For Tuesday, April 19, 2016:
“We carry the wilderness inside us … Writing is the process of finding the map of the wilderness.”
Burghild Nina Holzer
One of my favorite writing books and the process it illustrates – literally – is Pain and Possibility by Gabrielle Rico. She explains how and why she developed her method of ‘clustering,’ bubbles of words that radiate out from and connect to a central word or idea.
An artist as well as a writer, Rico stumbled onto clustering as she struggled to recover from a physical illness and serious depression. She had been unable to write or to create for a long time until one day, finally, she was able to put one word on a piece of paper. From there she drew a circle around the word. Then she put another word a little way out from the first one and circled that, too.
Gradually more words grew out of the paper, and more circles. As the paper filled up, she saw that the words all related to each other in one way or another, so she drew lines from the center to the next word, to the next, to the next. Thus clustering was born and Rico’s dark wilderness became a little lighter, a little easier to navigate with every word bubble.
I was reminded of this remarkable book this morning when I came across someone’s blog about pre-writing, a term new to me. (I had hoped to re-blog it today but it hasn’t come across my Reader feed yet. When or if it does, I’ll be sure to add it here.) I didn’t have time to read all the way through, but the writer addressed clustering as a pre-writing exercise for one of her children.
I like the concept of pre-writing, especially when it comes to Rico’s method. Clustering has helped me numerous times, especially on the rare occasions that thoughts and ideas come too fast to record them in their entirety. Word bubbles help me get the gist of them on paper, and then I can organize them later, expanding where necessary with more words, circles, and lines.

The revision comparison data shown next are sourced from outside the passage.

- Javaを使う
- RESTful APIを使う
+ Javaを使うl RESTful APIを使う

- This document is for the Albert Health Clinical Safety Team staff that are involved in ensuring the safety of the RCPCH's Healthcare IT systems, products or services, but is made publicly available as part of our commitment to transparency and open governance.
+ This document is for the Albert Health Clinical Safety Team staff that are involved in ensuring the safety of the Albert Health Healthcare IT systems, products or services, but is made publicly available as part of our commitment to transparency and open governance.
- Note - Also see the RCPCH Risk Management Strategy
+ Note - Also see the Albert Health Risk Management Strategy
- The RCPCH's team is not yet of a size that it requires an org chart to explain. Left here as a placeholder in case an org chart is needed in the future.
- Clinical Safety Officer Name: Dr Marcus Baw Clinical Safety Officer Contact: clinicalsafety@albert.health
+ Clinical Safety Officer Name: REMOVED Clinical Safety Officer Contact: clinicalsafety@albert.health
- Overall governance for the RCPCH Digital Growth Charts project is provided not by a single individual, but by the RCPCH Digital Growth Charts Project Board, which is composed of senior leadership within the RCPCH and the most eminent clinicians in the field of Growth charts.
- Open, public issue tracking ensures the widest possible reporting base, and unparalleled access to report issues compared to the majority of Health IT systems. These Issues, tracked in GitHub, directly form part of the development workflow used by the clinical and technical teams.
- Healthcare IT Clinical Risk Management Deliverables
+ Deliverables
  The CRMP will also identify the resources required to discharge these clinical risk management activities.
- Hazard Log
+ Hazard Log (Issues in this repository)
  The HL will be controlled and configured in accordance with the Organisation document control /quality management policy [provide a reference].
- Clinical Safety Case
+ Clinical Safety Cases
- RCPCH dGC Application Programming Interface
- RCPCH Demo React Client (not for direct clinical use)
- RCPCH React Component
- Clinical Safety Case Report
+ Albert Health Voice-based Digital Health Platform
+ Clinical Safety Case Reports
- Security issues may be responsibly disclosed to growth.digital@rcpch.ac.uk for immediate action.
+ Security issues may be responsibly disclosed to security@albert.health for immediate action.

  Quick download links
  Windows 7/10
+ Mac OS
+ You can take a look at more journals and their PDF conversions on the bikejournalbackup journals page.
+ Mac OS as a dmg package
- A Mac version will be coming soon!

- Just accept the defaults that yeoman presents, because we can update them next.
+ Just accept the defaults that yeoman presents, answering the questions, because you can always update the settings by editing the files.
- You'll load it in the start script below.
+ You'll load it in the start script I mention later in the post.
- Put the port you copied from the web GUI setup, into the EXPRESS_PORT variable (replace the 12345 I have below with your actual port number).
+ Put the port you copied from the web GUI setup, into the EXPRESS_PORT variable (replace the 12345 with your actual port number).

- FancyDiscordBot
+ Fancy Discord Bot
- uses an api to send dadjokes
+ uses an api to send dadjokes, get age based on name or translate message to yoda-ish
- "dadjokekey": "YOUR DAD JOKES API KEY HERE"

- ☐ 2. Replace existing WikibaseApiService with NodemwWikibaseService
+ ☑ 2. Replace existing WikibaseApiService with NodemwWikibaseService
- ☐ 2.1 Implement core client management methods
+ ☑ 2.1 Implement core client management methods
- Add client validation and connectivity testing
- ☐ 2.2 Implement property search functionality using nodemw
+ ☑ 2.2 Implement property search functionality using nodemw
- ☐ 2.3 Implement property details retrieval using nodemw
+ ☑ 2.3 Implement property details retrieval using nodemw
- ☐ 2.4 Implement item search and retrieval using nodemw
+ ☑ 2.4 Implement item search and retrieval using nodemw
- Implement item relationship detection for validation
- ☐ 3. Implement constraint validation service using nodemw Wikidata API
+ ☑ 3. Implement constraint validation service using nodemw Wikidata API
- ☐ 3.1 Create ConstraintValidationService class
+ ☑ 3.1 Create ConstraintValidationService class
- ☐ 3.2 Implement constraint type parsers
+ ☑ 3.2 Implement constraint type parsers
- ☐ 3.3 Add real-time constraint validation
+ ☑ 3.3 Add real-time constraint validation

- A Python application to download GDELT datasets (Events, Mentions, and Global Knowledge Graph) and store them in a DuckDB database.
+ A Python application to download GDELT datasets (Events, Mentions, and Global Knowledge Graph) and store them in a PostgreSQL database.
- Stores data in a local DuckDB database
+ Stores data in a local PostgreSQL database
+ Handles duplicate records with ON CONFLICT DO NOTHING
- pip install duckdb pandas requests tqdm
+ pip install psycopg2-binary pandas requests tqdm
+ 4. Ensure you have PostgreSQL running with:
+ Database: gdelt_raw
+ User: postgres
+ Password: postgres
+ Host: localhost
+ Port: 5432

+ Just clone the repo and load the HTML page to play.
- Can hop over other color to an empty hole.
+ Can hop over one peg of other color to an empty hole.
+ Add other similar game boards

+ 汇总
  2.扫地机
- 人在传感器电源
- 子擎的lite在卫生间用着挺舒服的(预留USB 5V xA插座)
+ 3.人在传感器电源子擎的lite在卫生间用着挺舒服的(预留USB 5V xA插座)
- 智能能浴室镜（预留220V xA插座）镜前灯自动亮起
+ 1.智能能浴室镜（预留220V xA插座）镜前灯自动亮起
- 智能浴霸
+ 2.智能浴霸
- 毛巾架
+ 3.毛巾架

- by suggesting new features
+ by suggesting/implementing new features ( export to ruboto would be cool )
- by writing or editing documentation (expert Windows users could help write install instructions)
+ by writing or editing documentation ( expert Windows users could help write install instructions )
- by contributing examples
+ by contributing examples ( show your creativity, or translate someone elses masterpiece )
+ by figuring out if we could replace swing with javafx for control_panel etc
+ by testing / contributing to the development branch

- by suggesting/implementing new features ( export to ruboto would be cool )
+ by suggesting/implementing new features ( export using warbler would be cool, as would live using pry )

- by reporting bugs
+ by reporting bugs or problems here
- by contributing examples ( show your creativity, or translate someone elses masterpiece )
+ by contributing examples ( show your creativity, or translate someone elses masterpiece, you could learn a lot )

This process has also helped me with a few poems. The first word slowly gives way to the next and the next … and I believe the physical act of encircling them draws them all together into a whole. When that happens, I go a step farther and draw a circle around all the words and bubbles on the page. It’s especially helpful when I use my non-dominant hand for the whole exercise to release the more creative right side of the brain.
I believe, too, this engenders a spirit of courage that enables me to go deeper. As I make more and more connections on the page, I can reach them inside as well. The wilderness opens up a little with every word, every bubble, every line of each new map.